Goddamn. I’m a lucky fucker.
But not right now. That will have to wait until I reveal the horror that finally turned my life around. One decision that would change everything.
T hings changed after the social worker came to my house and had sex with my father. He thought he had a great way to get rid of me and would soon be free from his responsibilities of fatherhood, so he cared very little whether I was home or not.
I spent as much time at the Brandt’s house as possible, which ultimately led to me confiding in Jason,
telling him everything I’d overhead that awful night my social worker betrayed me. Confessing that I stared at the sky, pleading for my mom to somehow see and help me, shame filled me. We’re two teenage boys, and Jason will probably think I’m a wimp.
Instead, he shocked me when his eyebrows rose, his face serious and gravely concerned. “Your mom would be proud of her smart, resourceful son. She’d hate what her husband had become. She’d want you out of that house. She sure as hell wouldn’t want you to go to some damn mental institution.”
He paused, staring at me for a long time. “You’re not sick, Jagger. You’re the victim of a fucked up cruel game that your dad and this bitch social worker are playing.” He paused, the muscles in his arms so tense they strained the fabric of his shirt. He and I have been hitting the weights every chance we get and putting on some muscle mass.
Finally, Jason said, “What do you think your mom would say to you if she could get a message to you from the grave?”
I’d never given that much thought.
Chewing on my bottom lip, the video game we’d been playing paused, I finally said, “I’m not sure if she’d tell me to do what I’ve been thinking about doing.”
Jason stares at me before saying, “You’re a good kid in a helluva messed up situation that no fourteen-year-old boy should be in.” Jason puts a hand on my shoulder, squeezing it, a serious expression replacing his typical jovial one. “Sometimes, you have to take matters into your own hands. Play their game.” His voice lowers, his expression serious. “If your mom knew everything that has happened since her death and you asked her what you should do, what do you think she’d say?”
I didn’t hesitate before blurting out, “She’d tell me to do whatever I needed to do to get out of it. To save myself.”
Jason nods. “Listen to your mom.”
His words and my response echoed inside my head all night long. The next morning, when I woke up in the twin bed beside his in his room, I leaned on my elbow, peering at him with tired eyes. “I know what I must do. But I’m going to need your help.”
Jason didn’t question me. “Anything you need, Jagger. Always.”
In the days that followed, I laced my father’s booze with sleeping pills so I could search the house to find out how much money he had. I was thrilled to learn I’d inherited a nice sum of money, a cabin, and some land my mom inherited from my grandparents and left to me, but I was pissed my dad hid it from me. Once I turned eighteen, it would be mine. I was shocked to find the Brandt’s were its executors until I reached eighteen when it would be mine.

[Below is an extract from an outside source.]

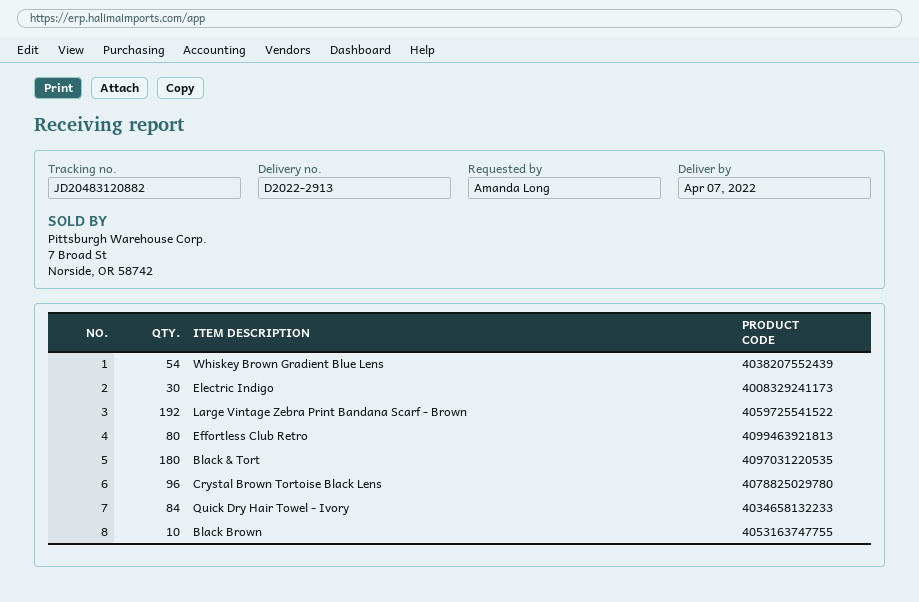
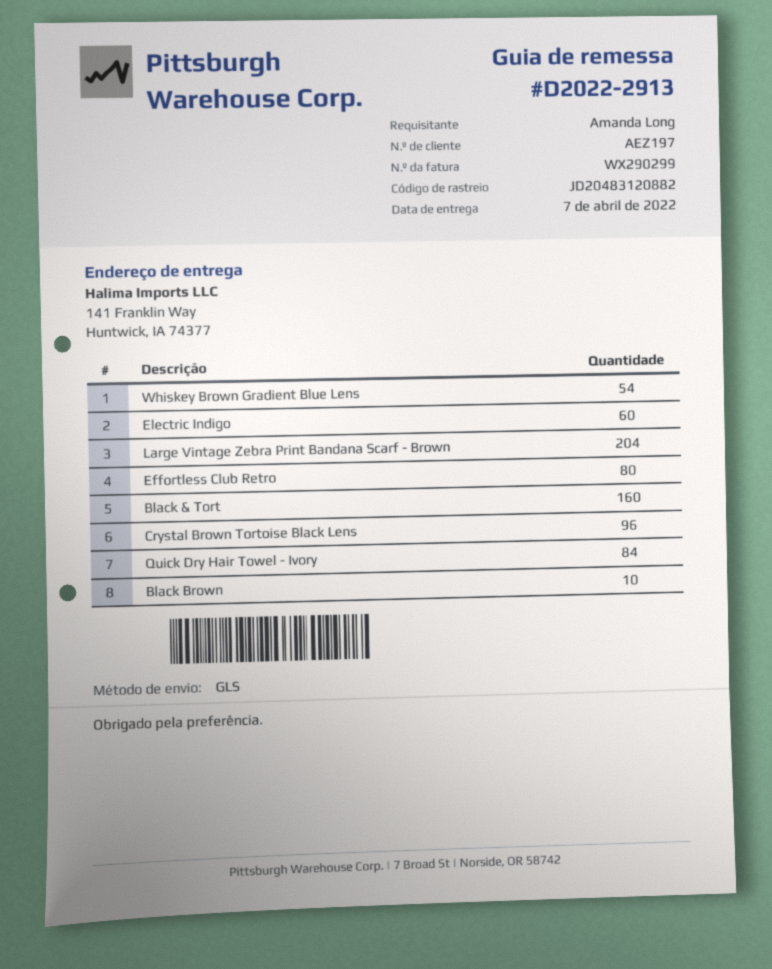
Electric Indigo: 30 -> 60
Large Vintage Zebra Print Bandana Scarf - Brown: 192 -> 204
Black & Tort: 180 -> 160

A note from my mom stuffed in a drawer included the details of how she’d inherited the money. She explained she was an only child whose parents disowned her for marrying my father, whom they didn’t like nor trust. Since they had no other children and hadn’t changed their will, when they died from injuries sustained in a car accident, all their money went to my mom. My mom kept their cabin, located in the mountains on the outskirts of Falls Creek, but sold their main house and most of their vehicles. She put that money in a trust for me.

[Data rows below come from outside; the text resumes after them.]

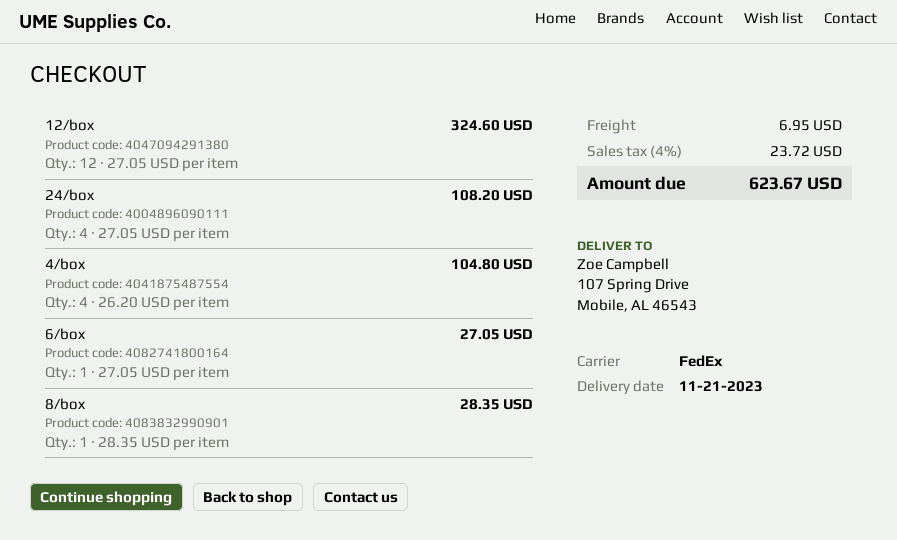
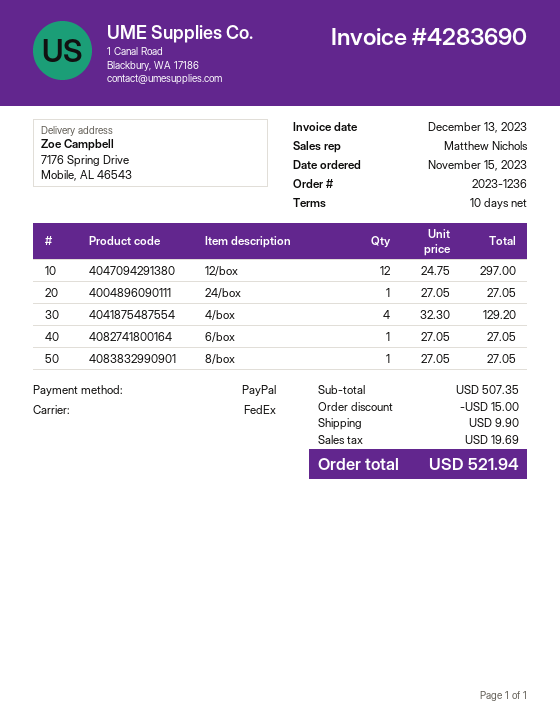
ship to: 107 Spring Drive, Mobile, AL 46543 -> 7176 Spring Drive, Mobile, AL 46543
12/box: 12 x 27.05 = 324.60 -> 12 x 24.75 = 297.00
24/box: 4 x 27.05 = 108.20 -> 1 x 27.05 = 27.05
4/box: 4 x 26.20 = 104.80 -> 4 x 32.30 = 129.20
8/box: 1 x 28.35 = 28.35 -> 1 x 27.05 = 27.05
discount: none -> 15.00
shipping: 6.95 -> 9.90
tax: 23.72 -> 19.69
total: 623.67 -> 521.94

About a week later, I heard my dad talking on the phone, gleefully laughing about me being taken away soon. Because he completed part of the job the social worker asked him to do, he got a nice cut of the money she promised him, as well as some drugs.
My dad’s next call was to the dealer because the social worker couldn’t hand him the drugs. I heard him arguing with her on the phone, her shrill voice reaching my ears when she said, “Are you kidding, Lucas? I can’t just hand you the drugs. Just like I couldn’t with the money you received. I’ll give you the dealer’s name and number so you can set up a meeting.”
Perfect.
Anticipation rolled through me when he left to meet the dealer. I paced in my bedroom, too anxious to do anything except drink tons of water to quench my unyielding thirst as anticipation rolled through me. This has to work. I’m out of options.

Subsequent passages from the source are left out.